Segment Open

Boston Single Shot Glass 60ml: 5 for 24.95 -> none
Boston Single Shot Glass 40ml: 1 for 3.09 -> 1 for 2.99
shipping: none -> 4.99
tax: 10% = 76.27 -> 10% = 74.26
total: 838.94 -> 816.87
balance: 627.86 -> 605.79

Segment Closed
Segment Open

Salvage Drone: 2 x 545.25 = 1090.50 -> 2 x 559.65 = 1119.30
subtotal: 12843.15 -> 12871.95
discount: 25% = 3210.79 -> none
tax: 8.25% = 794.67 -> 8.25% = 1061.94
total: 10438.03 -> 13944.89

Segment Closed
Segment Open

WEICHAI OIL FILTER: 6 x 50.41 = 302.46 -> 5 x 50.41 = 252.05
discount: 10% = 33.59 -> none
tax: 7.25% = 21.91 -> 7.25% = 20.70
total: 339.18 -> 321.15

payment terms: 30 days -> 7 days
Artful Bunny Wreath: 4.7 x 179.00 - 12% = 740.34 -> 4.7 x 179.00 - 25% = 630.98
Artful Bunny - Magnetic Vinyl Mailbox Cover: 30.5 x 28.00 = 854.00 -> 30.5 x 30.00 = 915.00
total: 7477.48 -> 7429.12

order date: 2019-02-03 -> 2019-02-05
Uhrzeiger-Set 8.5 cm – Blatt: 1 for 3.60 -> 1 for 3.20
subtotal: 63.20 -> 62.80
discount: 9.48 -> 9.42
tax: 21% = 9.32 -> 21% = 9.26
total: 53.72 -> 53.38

Segment Closed

## Task details
The output should be exactly the lines above from the line containing "discount: 9.48 -> 9.42" to the line containing "total: 53.72 -> 53.38", inclusive, with no other lines.

## Solution below
discount: 9.48 -> 9.42
tax: 21% = 9.32 -> 21% = 9.26
total: 53.72 -> 53.38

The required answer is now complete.